EXERCISE DETAILS:
Below are the entries; count the lines in them that contain the word "UGGP" and give only the number.

PROVIDED DATA:
BEGIN
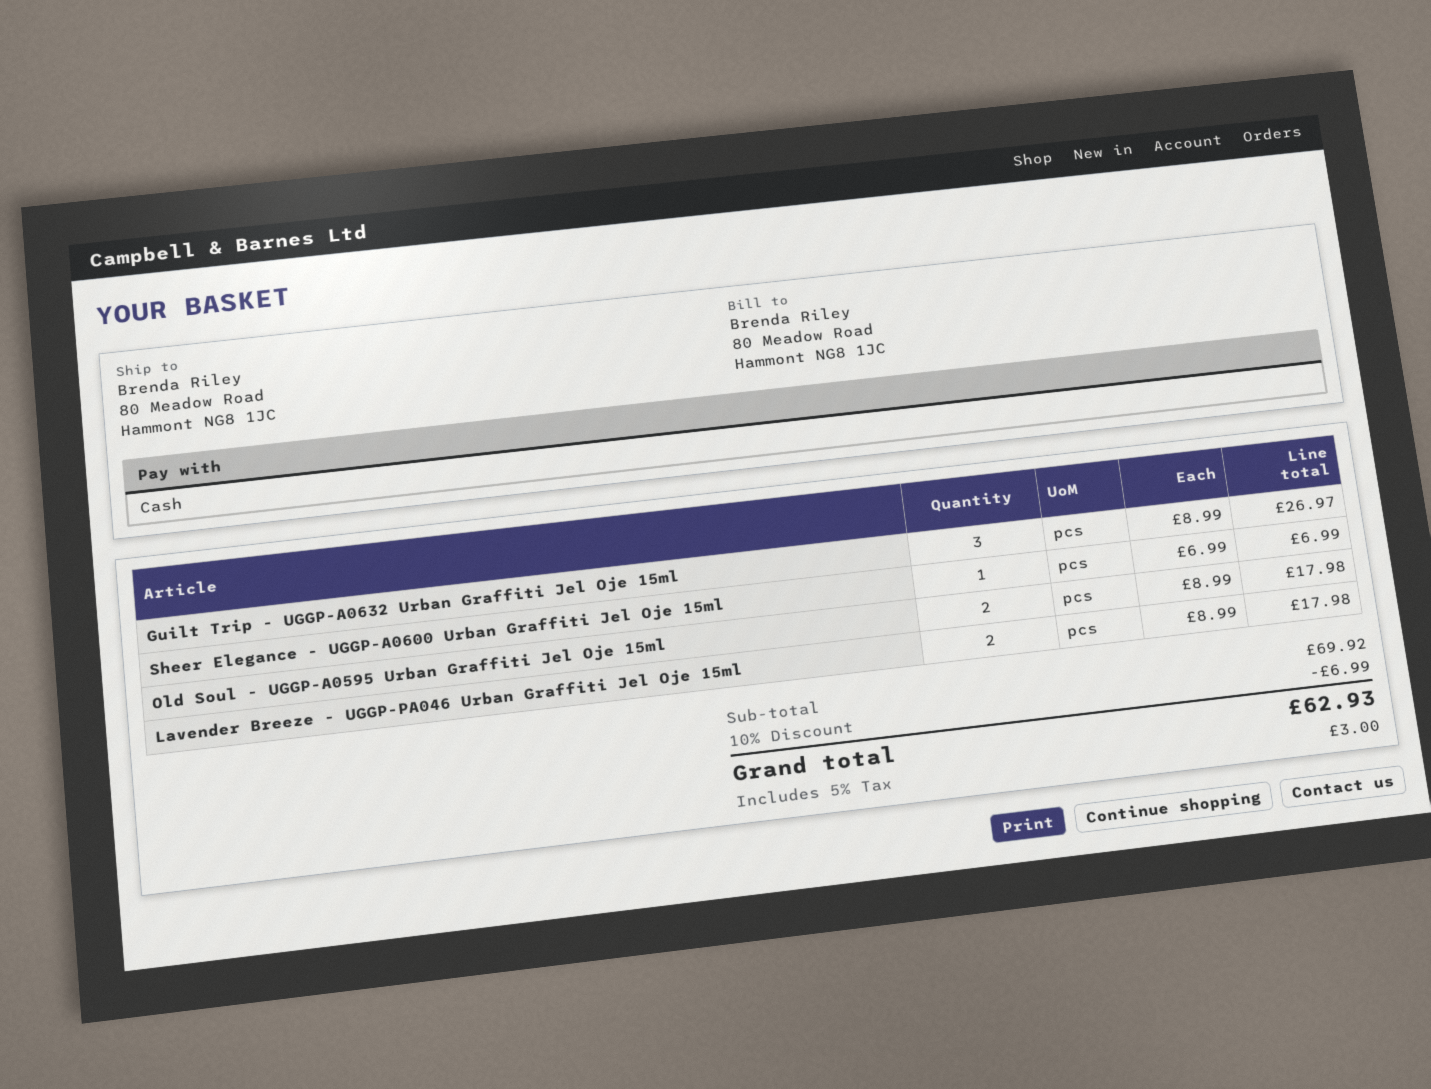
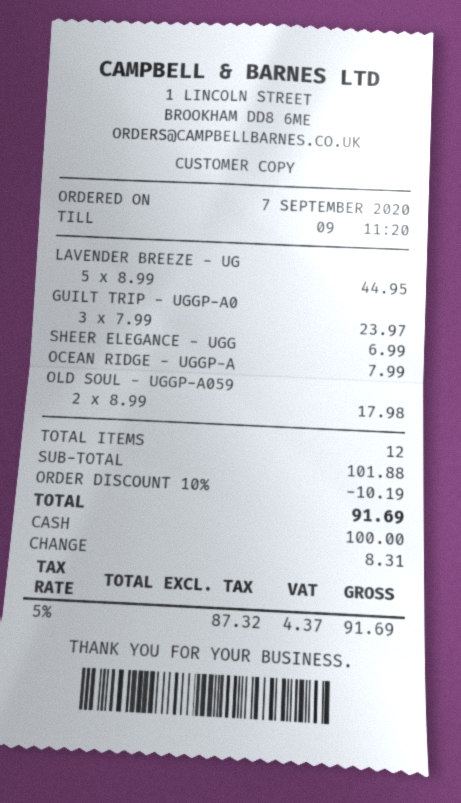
Guilt Trip - UGGP-A0632 Urban Graffiti Jel Oje 15ml: 3 x 8.99 = 26.97 -> 3 x 7.99 = 23.97
Lavender Breeze - UGGP-PA046 Urban Graffiti Jel Oje 15ml: 2 x 8.99 = 17.98 -> 5 x 8.99 = 44.95
OCEAN RIDGE - UGGP-A: none -> 1 x 7.99 = 7.99
subtotal: 69.92 -> 101.88
discount: 10% = 6.99 -> 10% = 10.19
tax: 5% = 3.00 -> 5% = 4.37
total: 62.93 -> 91.69

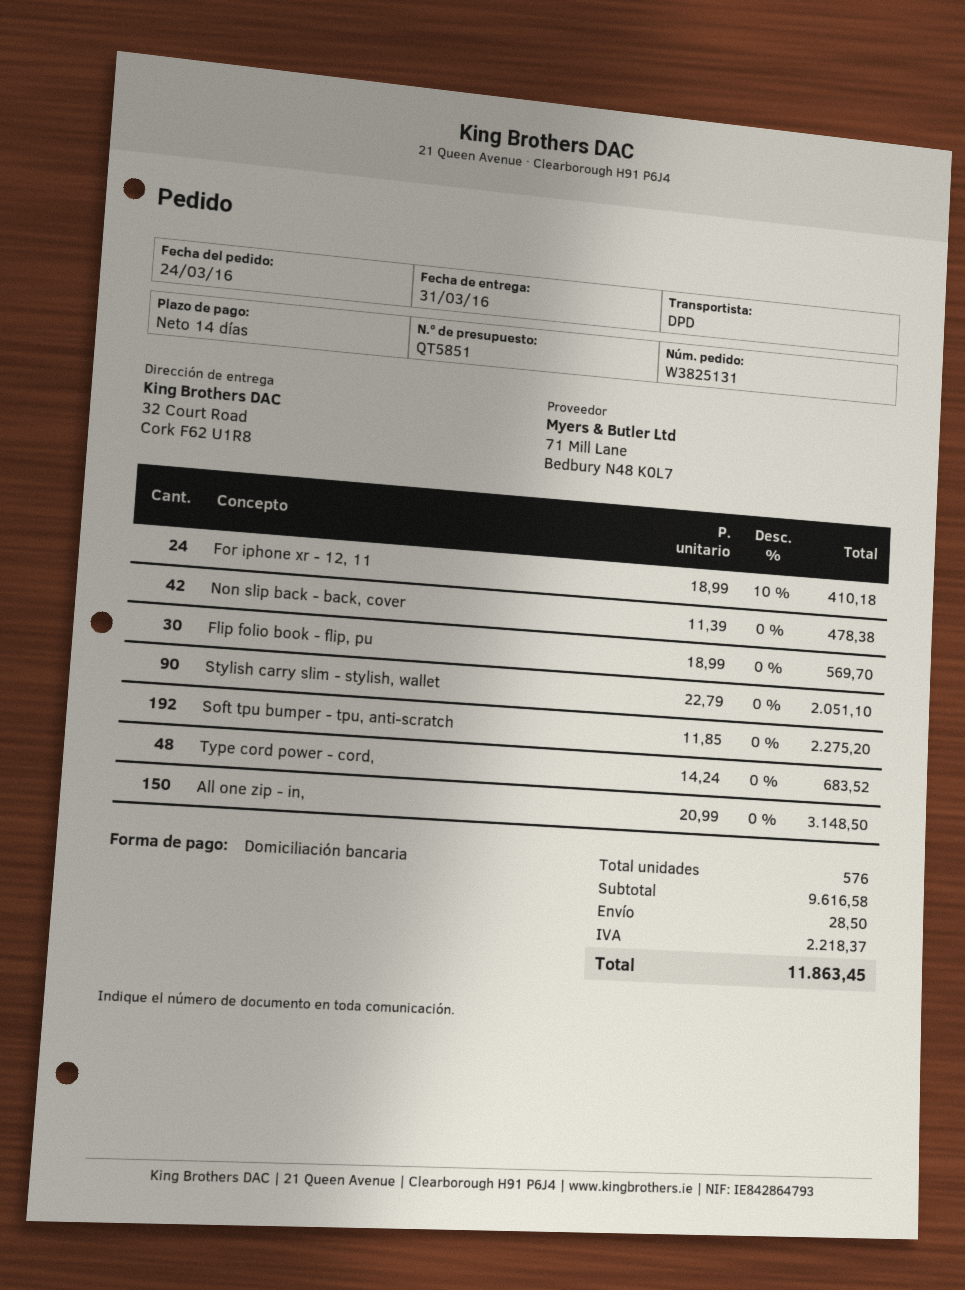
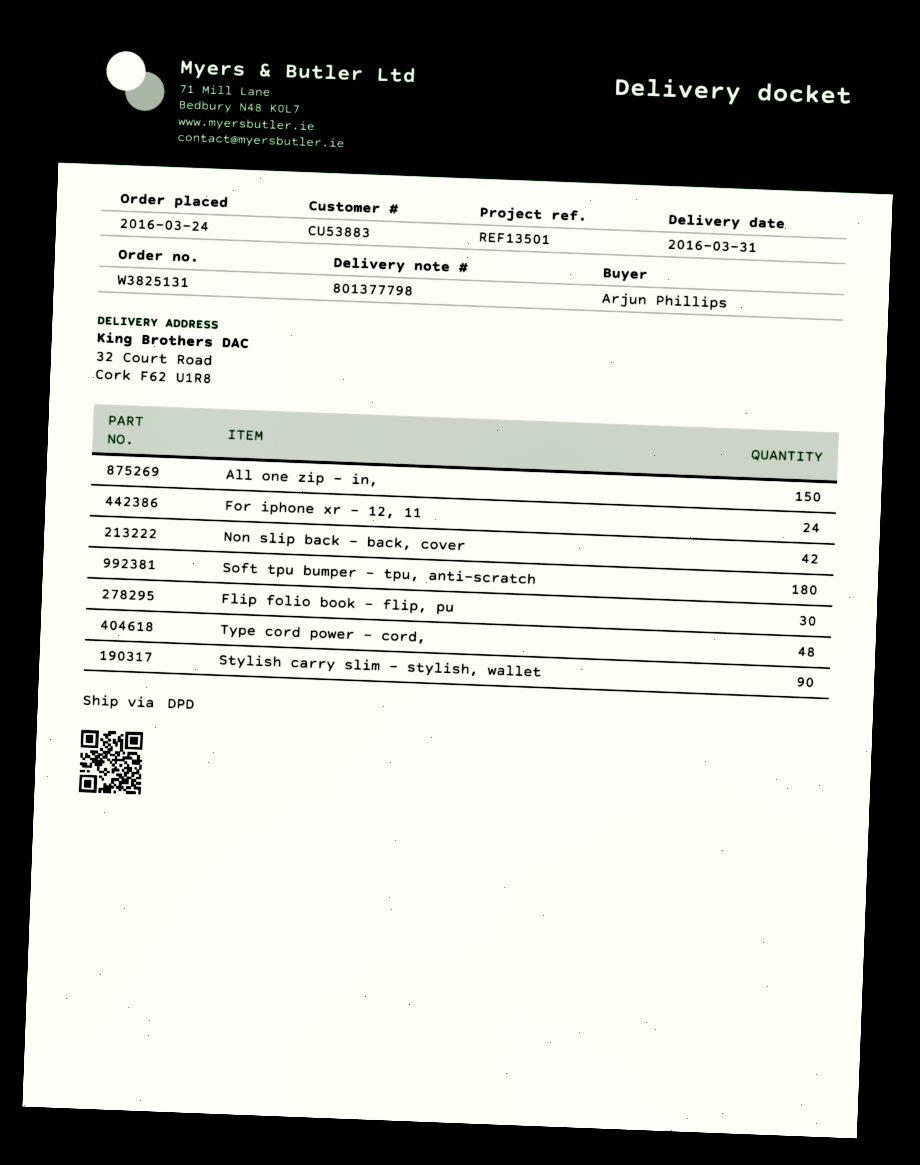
Soft tpu bumper - tpu, anti-scratch: 192 -> 180

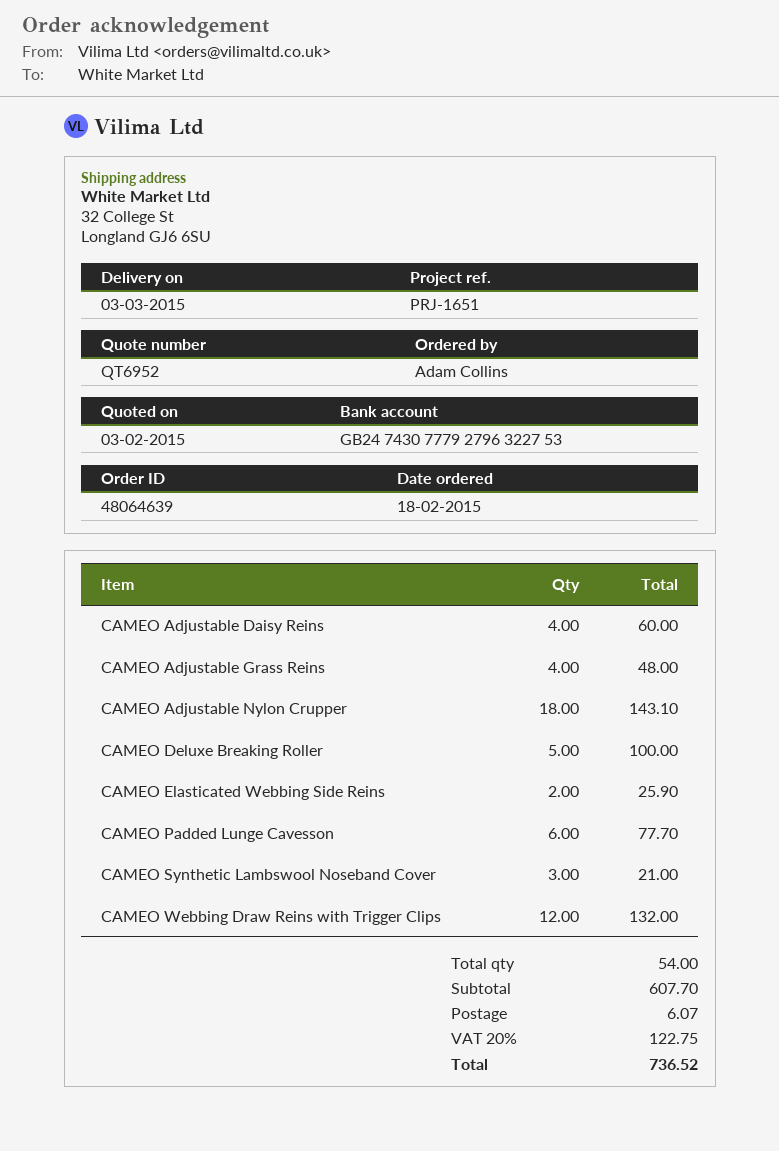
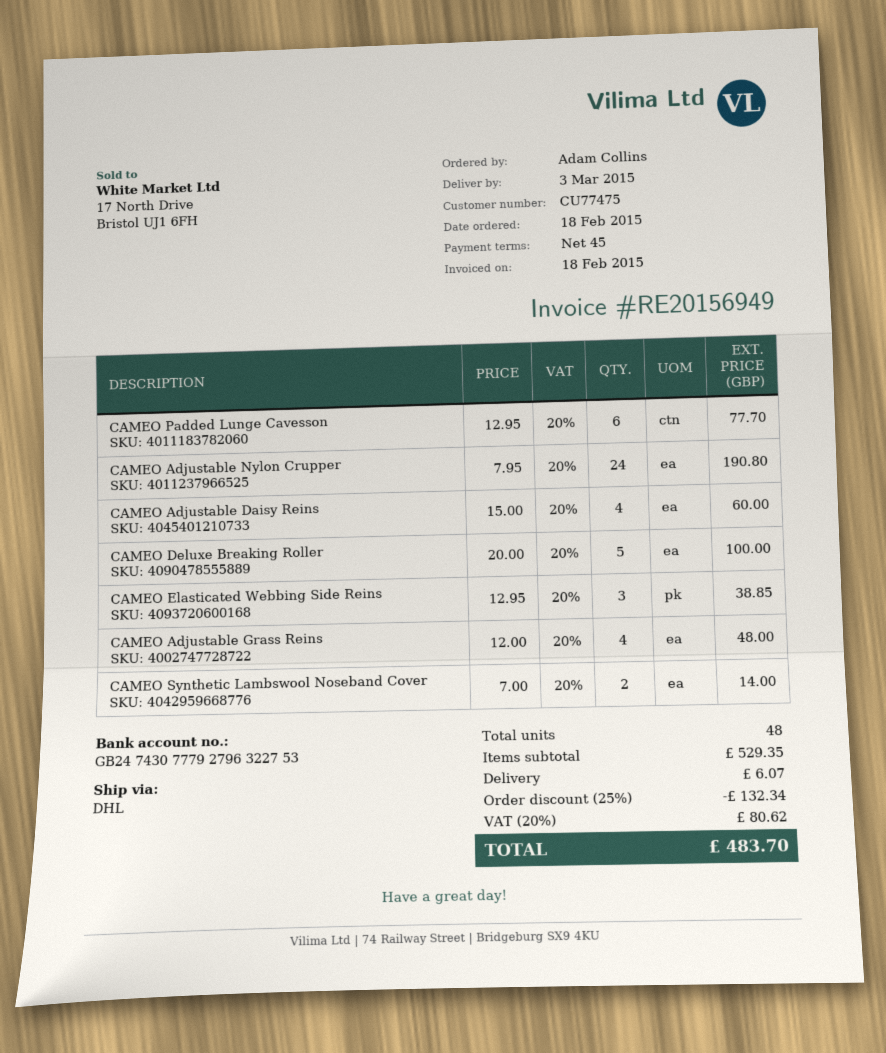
CAMEO Adjustable Nylon Crupper: 18 for 143.10 -> 24 for 190.80
CAMEO Elasticated Webbing Side Reins: 2 for 25.90 -> 3 for 38.85
CAMEO Synthetic Lambswool Noseband Cover: 3 for 21.00 -> 2 for 14.00
CAMEO Webbing Draw Reins with Trigger Clips: 12 for 132.00 -> none
total quantity: 54 -> 48
subtotal: 607.70 -> 529.35
discount: none -> 25% = 132.34
tax: 20% = 122.75 -> 20% = 80.62
total: 736.52 -> 483.70

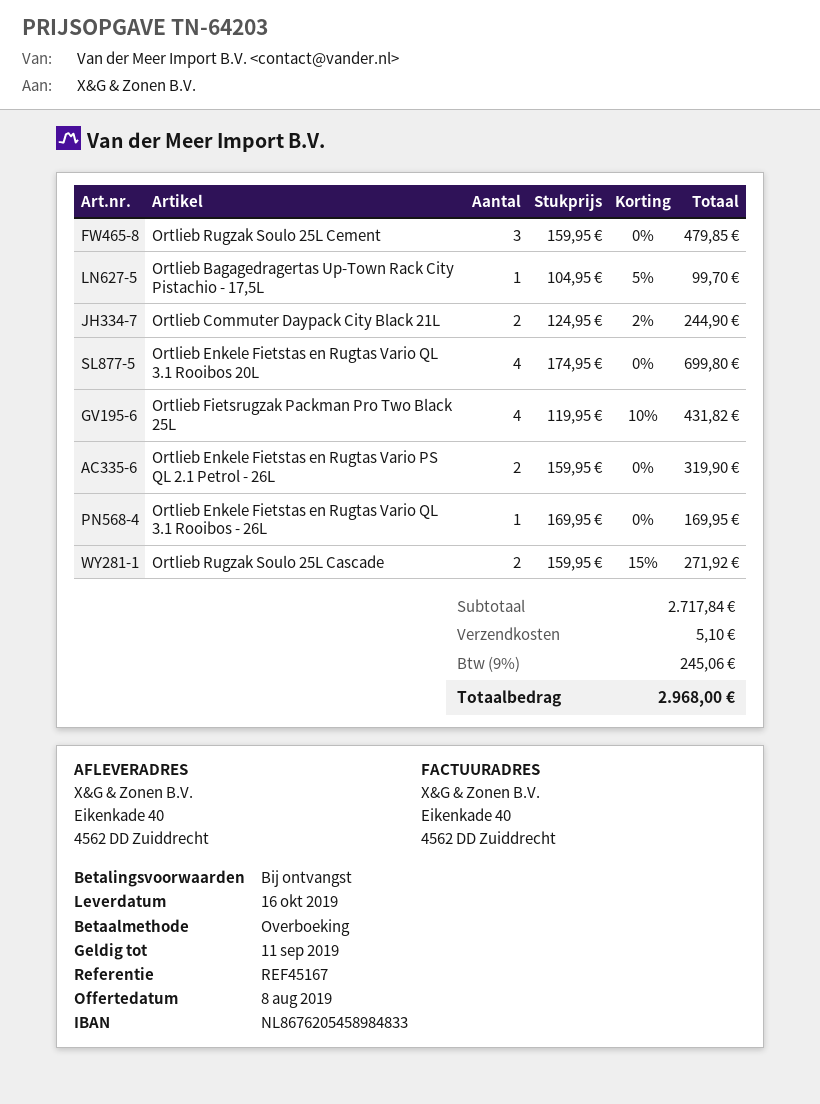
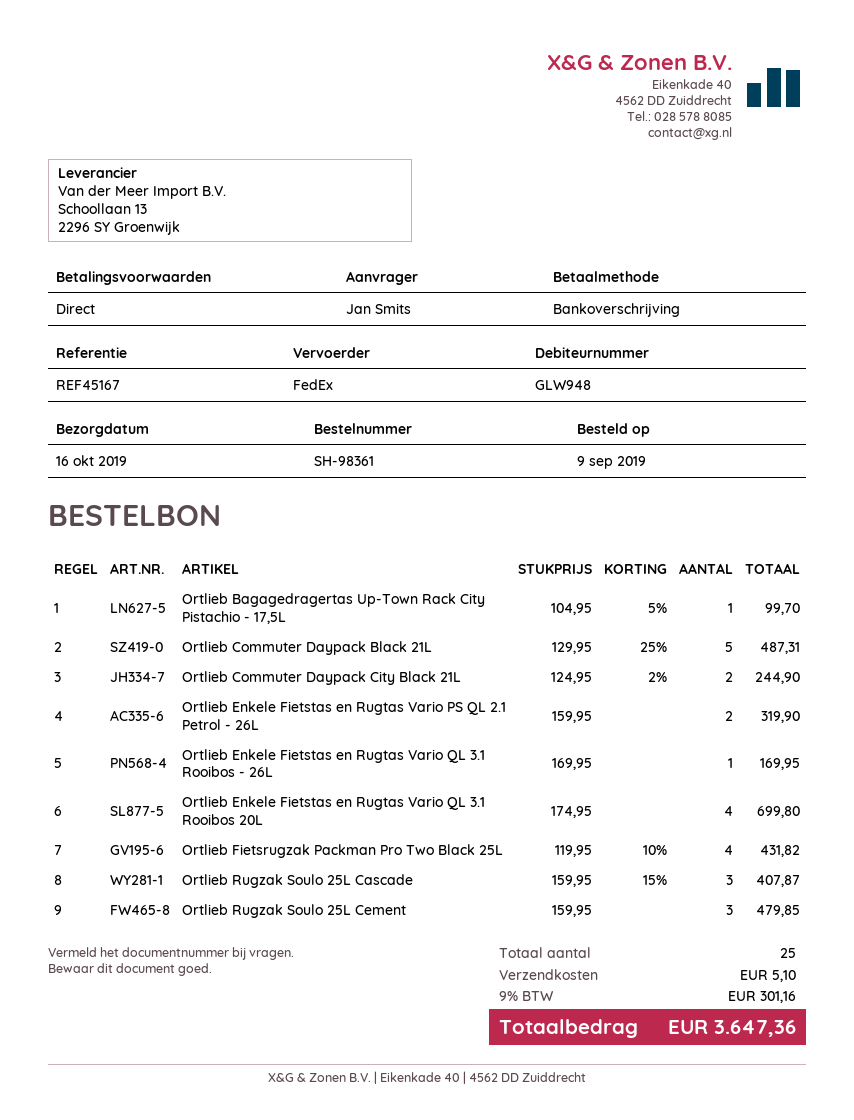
Ortlieb Rugzak Soulo 25L Cascade: 2 x 159.95 - 15% = 271.92 -> 3 x 159.95 - 15% = 407.87
Ortlieb Commuter Daypack Black 21L: none -> 5 x 129.95 - 25% = 487.31
tax: 9% = 245.06 -> 9% = 301.16
total: 2968.00 -> 3647.36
END
ANSWER:
3